MSN: Copper flat, metals tread water ahead of EU summit
LONDON (Reuters) - Copper spun wheels at largely unchanged levels on Thursday after three days of gains, as investors waited to see whether a European Union summit would succeed in tackling the region's debt crisis.
Investors were wary of taking big positions as EU leaders were due to kick off a summit where Germany was expected to continue to refuse to back other countries' debts.
Expectations were very low for a breakthrough at the EU summit, so a reasonable compromise might allow markets to move higher, said analyst Michael Widmer at Bank of America/Merrill Lynch in London.
"If it is a credible solution with a clear long term path, the markets may not necessarily trade lower. They would go lower if you get something that is half-baked."

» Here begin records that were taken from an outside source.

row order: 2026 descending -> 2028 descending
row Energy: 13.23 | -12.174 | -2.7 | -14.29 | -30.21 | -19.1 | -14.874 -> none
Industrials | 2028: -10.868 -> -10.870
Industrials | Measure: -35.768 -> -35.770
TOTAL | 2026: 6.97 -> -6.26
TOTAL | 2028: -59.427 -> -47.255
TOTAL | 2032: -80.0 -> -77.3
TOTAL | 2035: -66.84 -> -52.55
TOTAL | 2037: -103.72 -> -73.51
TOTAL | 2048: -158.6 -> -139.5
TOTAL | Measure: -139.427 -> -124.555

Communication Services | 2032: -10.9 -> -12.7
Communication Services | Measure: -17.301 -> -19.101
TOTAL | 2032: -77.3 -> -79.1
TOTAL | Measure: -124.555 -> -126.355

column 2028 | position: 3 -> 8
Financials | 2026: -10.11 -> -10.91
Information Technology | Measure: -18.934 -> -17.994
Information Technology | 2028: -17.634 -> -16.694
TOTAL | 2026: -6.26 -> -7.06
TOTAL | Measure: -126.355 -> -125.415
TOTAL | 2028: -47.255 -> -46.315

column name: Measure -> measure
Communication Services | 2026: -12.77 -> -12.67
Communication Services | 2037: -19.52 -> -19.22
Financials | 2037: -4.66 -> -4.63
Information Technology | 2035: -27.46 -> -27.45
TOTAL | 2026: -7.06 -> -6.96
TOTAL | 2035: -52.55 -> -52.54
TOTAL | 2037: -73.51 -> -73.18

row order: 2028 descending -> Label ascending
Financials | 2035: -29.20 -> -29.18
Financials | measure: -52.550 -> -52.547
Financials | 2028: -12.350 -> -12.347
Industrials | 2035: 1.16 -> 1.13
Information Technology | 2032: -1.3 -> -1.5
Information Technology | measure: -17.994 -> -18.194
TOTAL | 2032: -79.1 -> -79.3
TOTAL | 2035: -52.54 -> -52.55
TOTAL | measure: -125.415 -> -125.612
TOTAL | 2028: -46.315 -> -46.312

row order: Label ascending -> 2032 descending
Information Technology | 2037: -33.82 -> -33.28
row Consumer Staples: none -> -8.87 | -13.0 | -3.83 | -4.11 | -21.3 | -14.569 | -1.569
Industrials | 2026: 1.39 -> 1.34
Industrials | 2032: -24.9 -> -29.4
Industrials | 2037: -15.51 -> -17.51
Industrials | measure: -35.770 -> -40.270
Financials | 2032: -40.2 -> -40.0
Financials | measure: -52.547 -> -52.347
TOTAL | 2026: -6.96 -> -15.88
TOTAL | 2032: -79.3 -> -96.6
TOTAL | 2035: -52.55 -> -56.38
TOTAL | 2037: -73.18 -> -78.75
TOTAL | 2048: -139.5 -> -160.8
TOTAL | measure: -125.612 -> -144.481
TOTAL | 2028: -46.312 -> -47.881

Benchmark three month copper at the London Metal Exchange rose 0.07 percent to trade at $7,410 a tonne in official rings after earlier rising as high as $7,449.50 in Asian trade and dipping into the red in early European activity.

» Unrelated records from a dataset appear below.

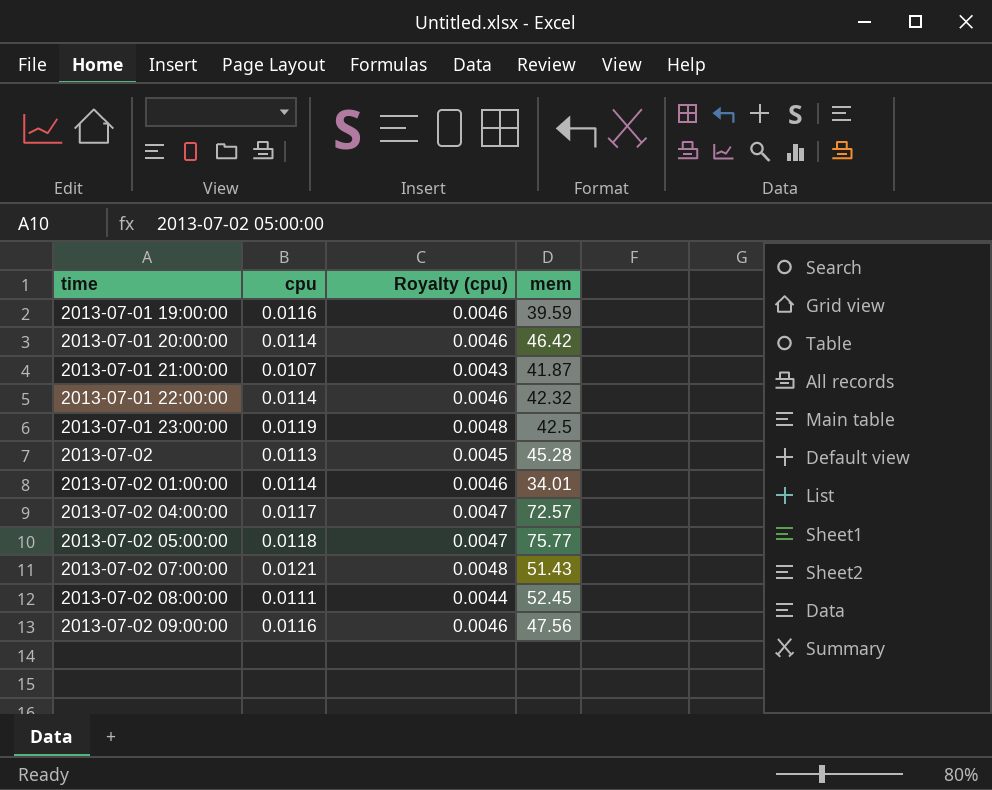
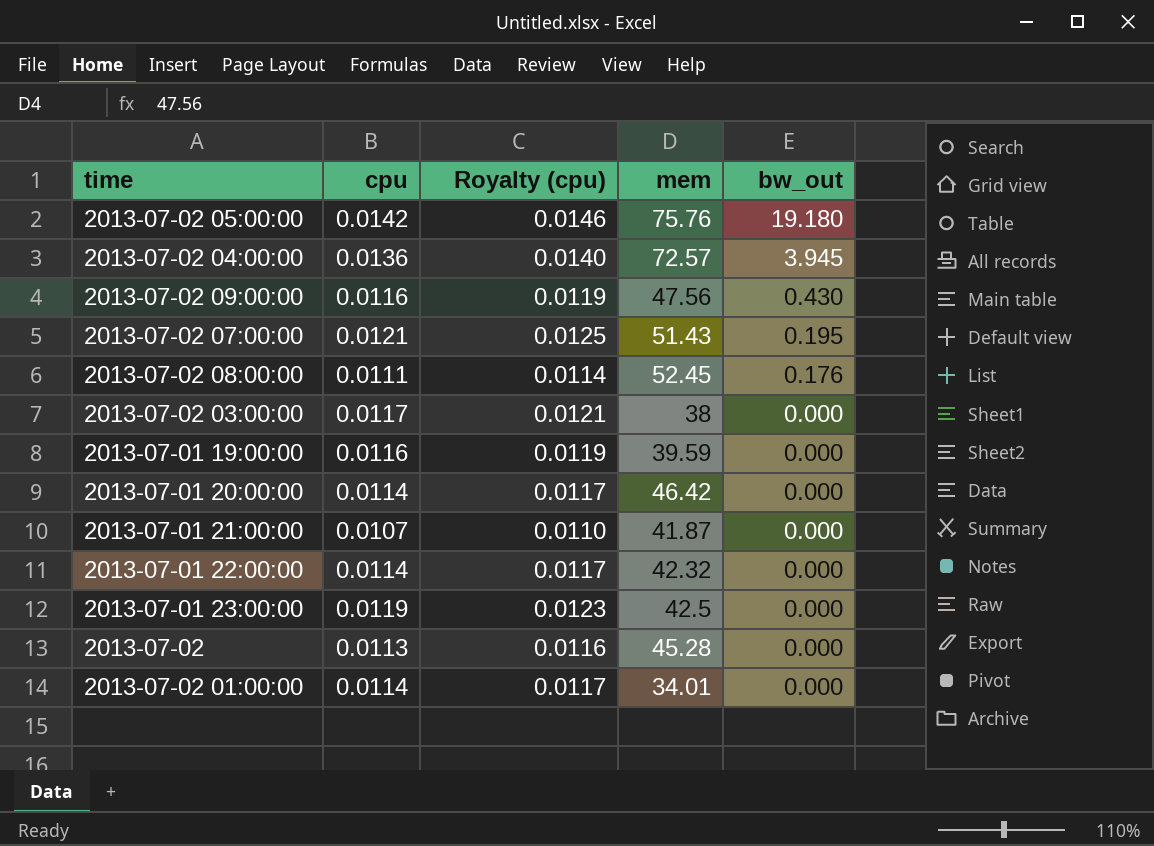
row order: time ascending -> bw_out descending
column Royalty (cpu) | formula: [cpu] * 0.4 -> [cpu] * 1.03
column bw_out | position: none -> 5
2013-07-02 05:00:00 | cpu: 0.0118 -> 0.0142
2013-07-02 05:00:00 | mem: 75.77 -> 75.76
2013-07-02 04:00:00 | cpu: 0.0117 -> 0.0136
row 2013-07-02 03:00:00: none -> 0.0117 | 0.0121 | 38 | 0.000

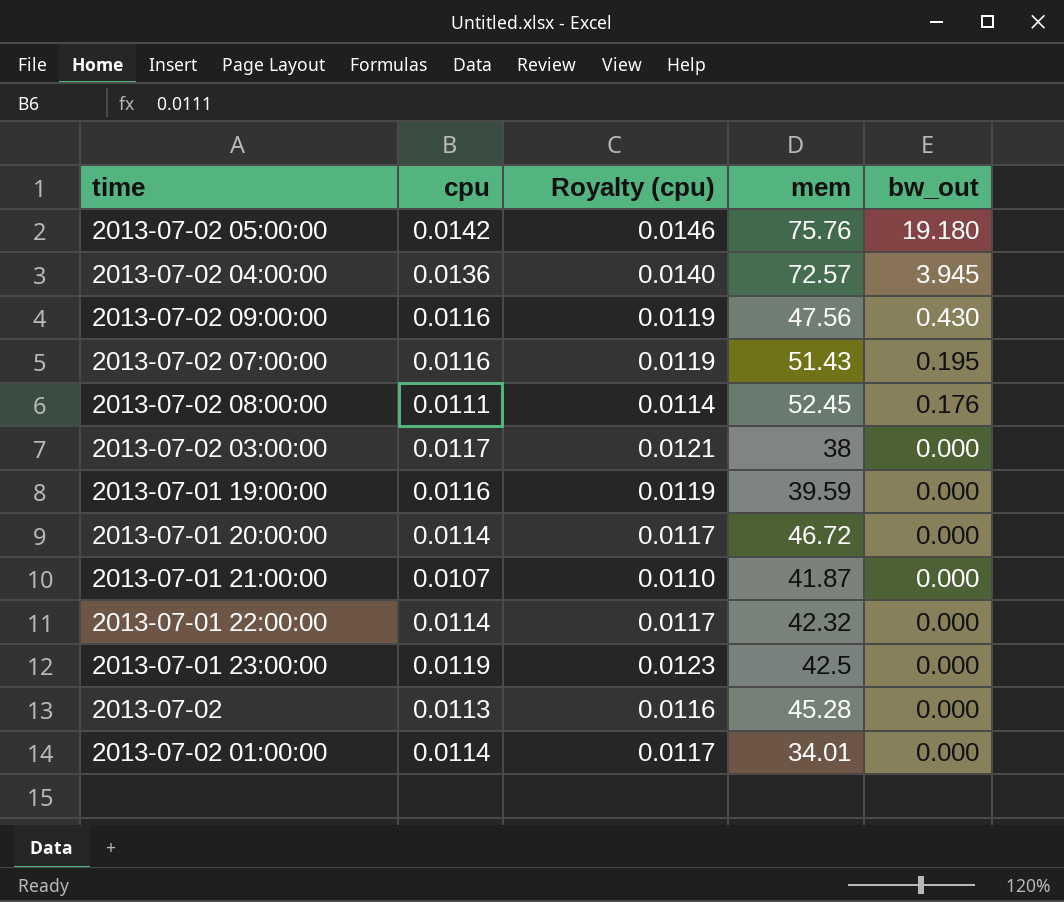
2013-07-02 07:00:00 | cpu: 0.0121 -> 0.0116
2013-07-02 07:00:00 | Royalty (cpu): 0.0125 -> 0.0119
2013-07-01 20:00:00 | mem: 46.42 -> 46.72

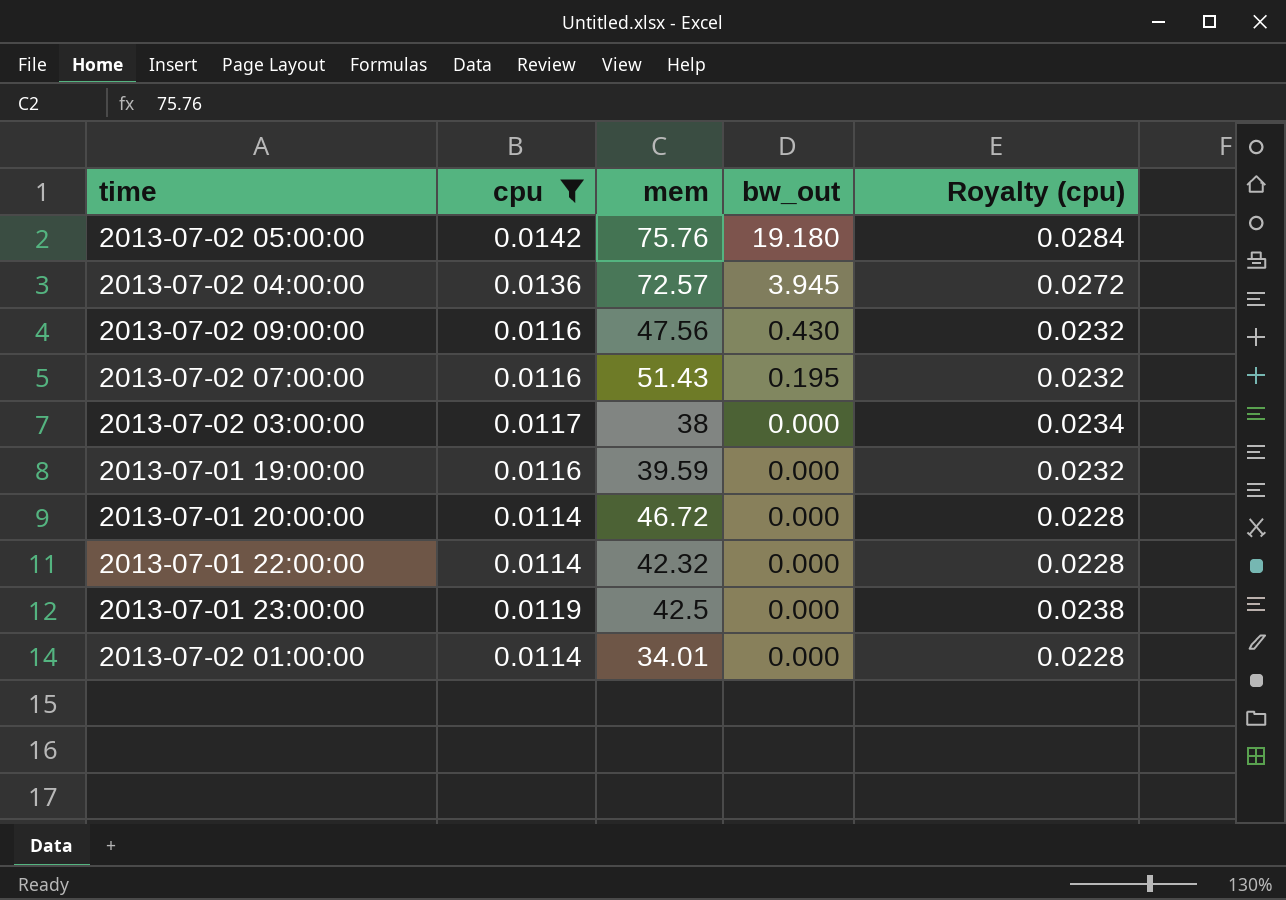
filter: none -> cpu >= 0.0114
column Royalty (cpu) | formula: [cpu] * 1.03 -> [cpu] * 2
column Royalty (cpu) | position: 3 -> 5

Aluminum was also virtually flat, but other metals were firmer, still feeling the glow of stronger than expected U.S. economic data on Wednesday.
"The markets are extremely short right now so it doesn't take a lot for prices to rally. Aluminum is at a record short position," Widmer said.
Copper has slid about 13 percent so far this quarter and is down 4 percent this year, but the market has moved into backwardation, where nearby prices are higher than forward ones, indicating some tightness.
Cash copper was at a premium to three months of up to $21 on Wednesday compared to a discount of $10 early last week.
COPPER DRAWDOWNS IN CHINA
In China, the most-active October copper contract on the Shanghai Futures Exchange gained 0.9 percent to close at 54,200 yuan ($8,500) per tonne.
Copper is trapped in narrow ranges due to longer-term worry about the global economy and with demand from top consumer China still largely sluggish, said a Shanghai-based trader.
Copper faces resistance at around $7,500 and will see support at $7,250 to $7,300, the trader said.
But market players said they were seeing more copper drawdowns from Chinese bonded warehouses due to cheaper prices and an improved LME-Shanghai arbitrage, with LME three-month copper trading at a premium of 369 yuan on Thursday, well below the nearly 4,000 yuan in early May.
In London, three month aluminum inched up by 50 cents to $1,872.5 a tonne in official rings, after Shanghai aluminum futures rebounded by 2 percent.
The gains in China came after losses in previous days were regarded as overdone in reaction to news that China's top aluminum-producing province cut the electricity fees of smelters in a bid to revive output.
In Australia, Rio Tinto said its Bell Bay aluminum smelter reached a new power supply deal to secure its long-term future.
Galvanizing metal zinc jumped 2.5 percent in official trading to $1,800 a tonne, bouncing back after six days of losses that shaved 7.6 percent off the price.
The move also came as LME data showed 113,925 tonnes of net inventory cancellations. LME zinc stocks have surged 21 percent this year to 995,425 tonnes.
Tin gained 0.53 percent to $18,800 a tonne while battery material lead added 1.36 percent to $1,784 and nickel was untraded in the official ring, but was bid at $16,425, a rise of 1.08 percent.